Raster graphics editor

OCP Art Studio or Art Studio was a popular bitmap graphics editor for home computers released in 1985, created by Oxford Computer Publishing and written by James Hutchby (original ZX Spectrum version).

It featured a GUI with windows, icons, tools and pull-down menus that and could be controlled using an AMX Mouse.

Some of the distinctive features include:
- Different pens, sprays and user-definable brushes
- An undo function
- Textured fills (with user-definable patterns including stipples, hatches, bricks, roof tiles, etc.)
- A font editor
- The drawing of geometrical shapes

==Releases==
The OCP Art Studio, also known simply as Art Studio, was released in 1985 for the ZX Spectrum and in 1986 for the Amstrad CPC and Commodore 64.

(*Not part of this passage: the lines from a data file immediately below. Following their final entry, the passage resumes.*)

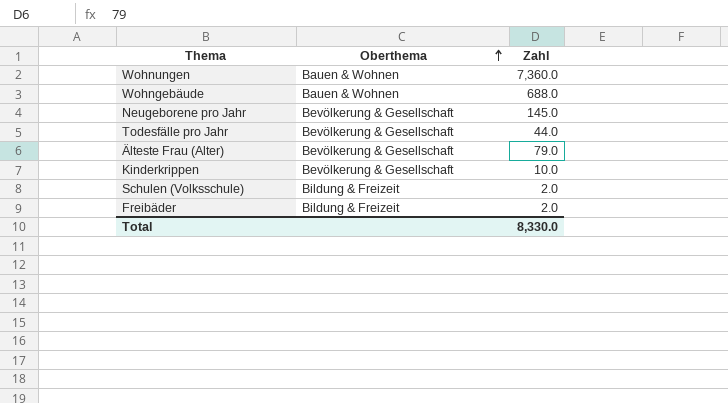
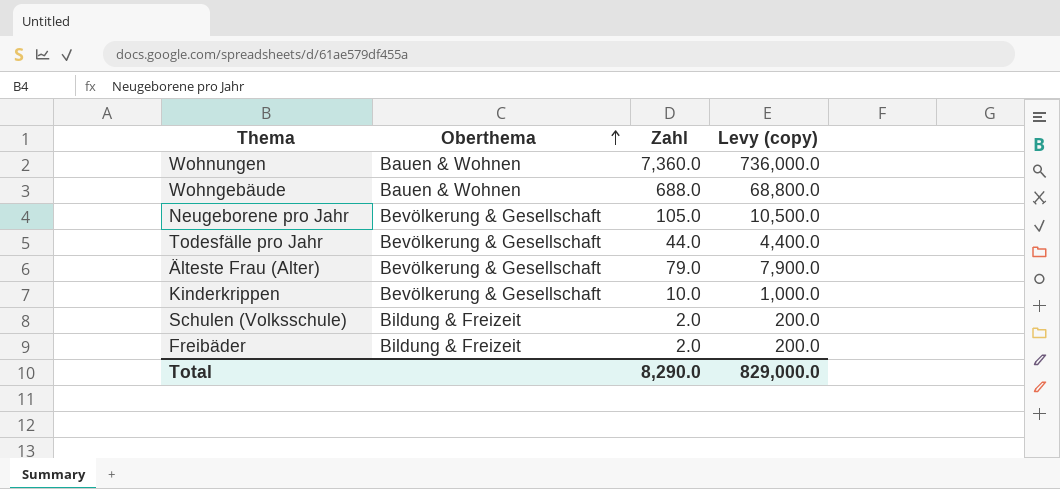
column Levy (copy) | formula: none -> [Zahl] * 100
Neugeborene pro Jahr | Zahl: 145.0 -> 105.0
Total | Zahl: 8,330.0 -> 8,290.0

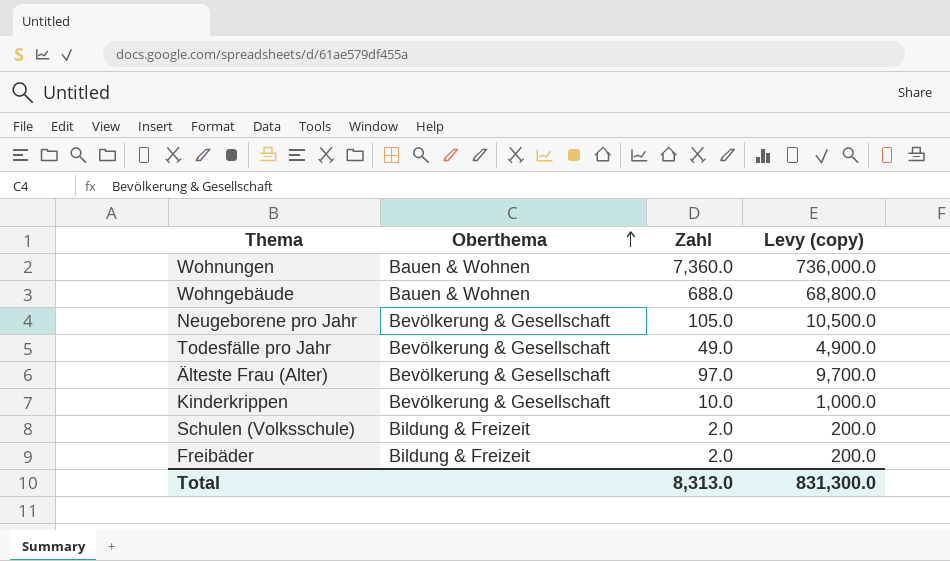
Todesfälle pro Jahr | Zahl: 44.0 -> 49.0
Todesfälle pro Jahr | Levy (copy): 4,400.0 -> 4,900.0
Älteste Frau (Alter) | Zahl: 79.0 -> 97.0
Älteste Frau (Alter) | Levy (copy): 7,900.0 -> 9,700.0
Total | Zahl: 8,290.0 -> 8,313.0
Total | Levy (copy): 829,000.0 -> 831,300.0

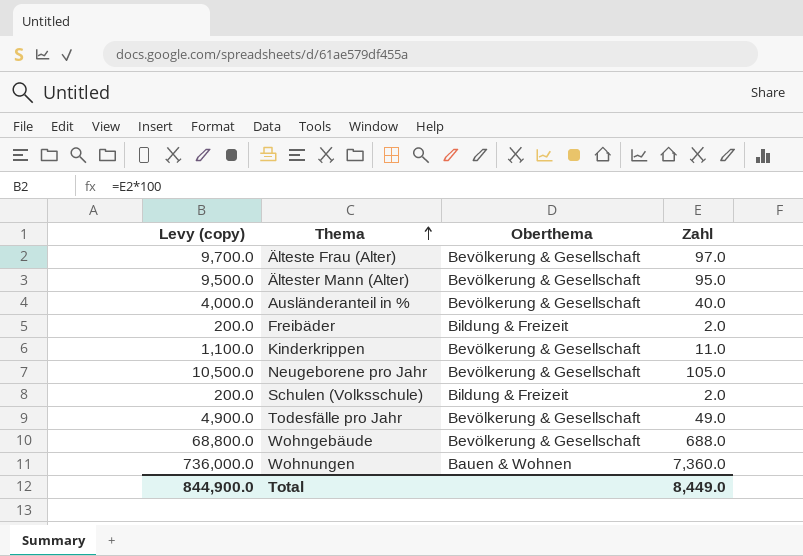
row order: Oberthema ascending -> Thema ascending
column Levy (copy) | position: 4 -> 1
row Ältester Mann (Alter): none -> 9,500.0 | Bevölkerung & Gesellschaft | 95.0
row Ausländeranteil in %: none -> 4,000.0 | Bevölkerung & Gesellschaft | 40.0
Kinderkrippen | Levy (copy): 1,000.0 -> 1,100.0
Kinderkrippen | Zahl: 10.0 -> 11.0
Wohngebäude | Oberthema: Bauen & Wohnen -> Bevölkerung & Gesellschaft
Total | Levy (copy): 831,300.0 -> 844,900.0
Total | Zahl: 8,313.0 -> 8,449.0

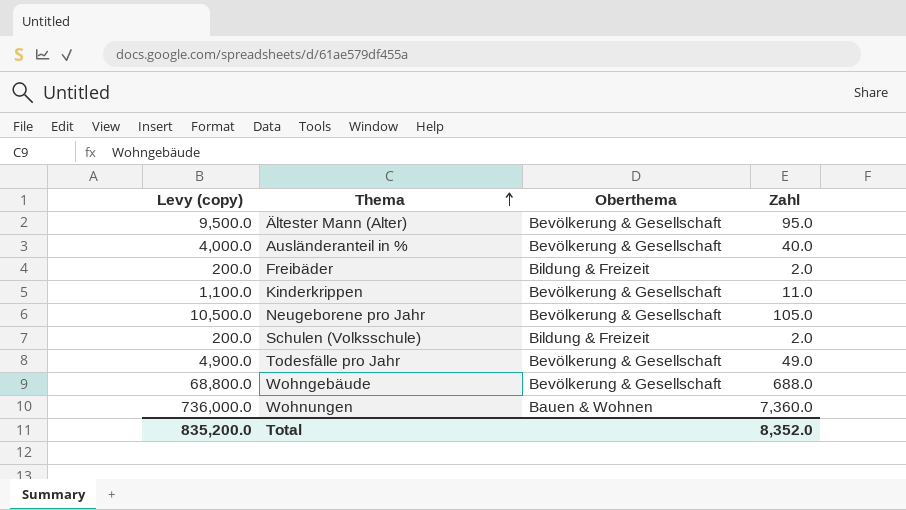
row Älteste Frau (Alter): 9,700.0 | Bevölkerung & Gesellschaft | 97.0 -> none
Total | Levy (copy): 844,900.0 -> 835,200.0
Total | Zahl: 8,449.0 -> 8,352.0

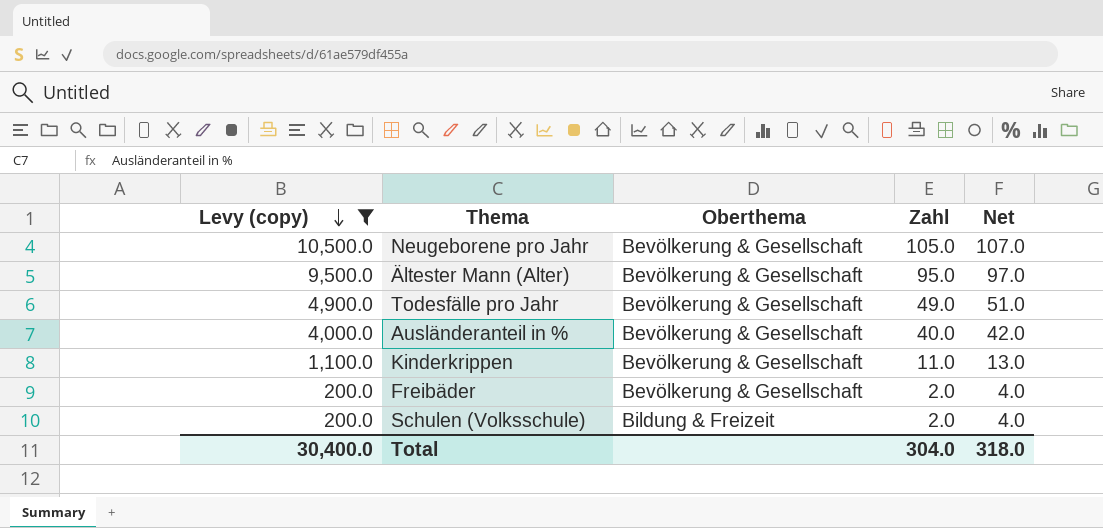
filter: none -> Levy (copy) <= 10,500.0
row order: Thema ascending -> Levy (copy) descending
column Net | formula: none -> [Zahl] + 2
Freibäder | Oberthema: Bildung & Freizeit -> Bevölkerung & Gesellschaft
Total | Levy (copy): 835,200.0 -> 30,400.0
Total | Zahl: 8,352.0 -> 304.0

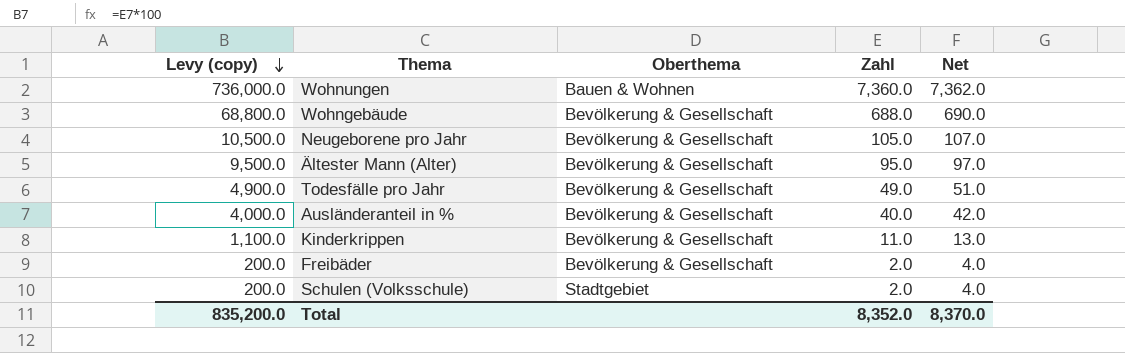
filter: Levy (copy) <= 10,500.0 -> none
Schulen (Volksschule) | Oberthema: Bildung & Freizeit -> Stadtgebiet
Total | Levy (copy): 30,400.0 -> 835,200.0
Total | Zahl: 304.0 -> 8,352.0
Total | Net: 318.0 -> 8,370.0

The Advanced OCP Art Studio, also known as Advanced Art Studio, was released in 1986 for the ZX Spectrum 128K/+2 (developed by Dimitri Koveos), supporting the 128k memory models. In 1987 ports for the Commodore 64, Amstrad CPC and Atari ST (developed by Chris Hinsley) were released.

==Reception==
Computer Gaming World in 1987 described OCP as "a versatile productivity tool ... a stunning and useful gift".

==Legacy==
OCP Art Studio was frequently used for making graphics for home computer games in the early 1990s, and was used for games such as Gauntlet III: The Final Quest and CarVup.